Collected data:

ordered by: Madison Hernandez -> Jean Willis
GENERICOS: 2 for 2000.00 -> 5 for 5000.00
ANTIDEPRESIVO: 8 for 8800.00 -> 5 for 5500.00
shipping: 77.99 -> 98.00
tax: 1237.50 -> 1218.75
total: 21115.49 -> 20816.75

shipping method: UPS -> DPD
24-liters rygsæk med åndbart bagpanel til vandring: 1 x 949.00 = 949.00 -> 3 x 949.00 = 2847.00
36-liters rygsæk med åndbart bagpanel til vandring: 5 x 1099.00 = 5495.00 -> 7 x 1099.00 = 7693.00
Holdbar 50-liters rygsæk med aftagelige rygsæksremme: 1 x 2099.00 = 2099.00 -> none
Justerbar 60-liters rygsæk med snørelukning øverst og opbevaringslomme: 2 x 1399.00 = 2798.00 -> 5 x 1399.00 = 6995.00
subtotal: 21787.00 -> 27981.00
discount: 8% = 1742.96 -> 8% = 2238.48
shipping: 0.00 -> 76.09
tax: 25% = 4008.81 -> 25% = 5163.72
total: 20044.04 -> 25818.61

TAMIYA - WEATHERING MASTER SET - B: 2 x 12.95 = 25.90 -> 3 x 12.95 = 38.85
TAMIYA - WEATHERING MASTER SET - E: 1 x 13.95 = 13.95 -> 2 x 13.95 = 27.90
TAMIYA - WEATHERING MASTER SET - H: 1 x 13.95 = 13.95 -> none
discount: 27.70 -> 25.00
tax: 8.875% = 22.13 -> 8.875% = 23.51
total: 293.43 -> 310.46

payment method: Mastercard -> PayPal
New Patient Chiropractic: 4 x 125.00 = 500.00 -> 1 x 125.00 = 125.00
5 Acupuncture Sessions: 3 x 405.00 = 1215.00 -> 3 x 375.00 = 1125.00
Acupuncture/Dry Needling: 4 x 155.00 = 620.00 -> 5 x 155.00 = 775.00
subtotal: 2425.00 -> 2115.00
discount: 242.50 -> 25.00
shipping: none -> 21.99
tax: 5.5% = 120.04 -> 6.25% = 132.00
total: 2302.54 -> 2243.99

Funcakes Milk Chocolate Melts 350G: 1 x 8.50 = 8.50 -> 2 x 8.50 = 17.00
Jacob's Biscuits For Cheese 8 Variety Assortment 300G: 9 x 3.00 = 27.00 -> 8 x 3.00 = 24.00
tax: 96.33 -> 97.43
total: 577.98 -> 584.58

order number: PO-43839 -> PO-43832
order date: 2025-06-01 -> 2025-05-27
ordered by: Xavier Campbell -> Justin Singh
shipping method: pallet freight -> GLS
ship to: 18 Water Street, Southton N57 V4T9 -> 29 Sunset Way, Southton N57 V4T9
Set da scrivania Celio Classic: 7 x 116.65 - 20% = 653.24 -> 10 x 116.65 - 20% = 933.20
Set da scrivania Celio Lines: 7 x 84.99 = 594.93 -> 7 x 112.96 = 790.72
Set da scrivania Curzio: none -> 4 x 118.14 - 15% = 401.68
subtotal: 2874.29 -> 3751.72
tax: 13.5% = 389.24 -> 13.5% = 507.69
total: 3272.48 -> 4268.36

→ **DIRECTIONS**:
Retype exactly the lines from the first line of the records above through the line containing "tax: 25% = 4008.81 -> 25% = 5163.72", both included, and nothing else.

→ **RESPONSE BELOW**:
ordered by: Madison Hernandez -> Jean Willis
GENERICOS: 2 for 2000.00 -> 5 for 5000.00
ANTIDEPRESIVO: 8 for 8800.00 -> 5 for 5500.00
shipping: 77.99 -> 98.00
tax: 1237.50 -> 1218.75
total: 21115.49 -> 20816.75

shipping method: UPS -> DPD
24-liters rygsæk med åndbart bagpanel til vandring: 1 x 949.00 = 949.00 -> 3 x 949.00 = 2847.00
36-liters rygsæk med åndbart bagpanel til vandring: 5 x 1099.00 = 5495.00 -> 7 x 1099.00 = 7693.00
Holdbar 50-liters rygsæk med aftagelige rygsæksremme: 1 x 2099.00 = 2099.00 -> none
Justerbar 60-liters rygsæk med snørelukning øverst og opbevaringslomme: 2 x 1399.00 = 2798.00 -> 5 x 1399.00 = 6995.00
subtotal: 21787.00 -> 27981.00
discount: 8% = 1742.96 -> 8% = 2238.48
shipping: 0.00 -> 76.09
tax: 25% = 4008.81 -> 25% = 5163.72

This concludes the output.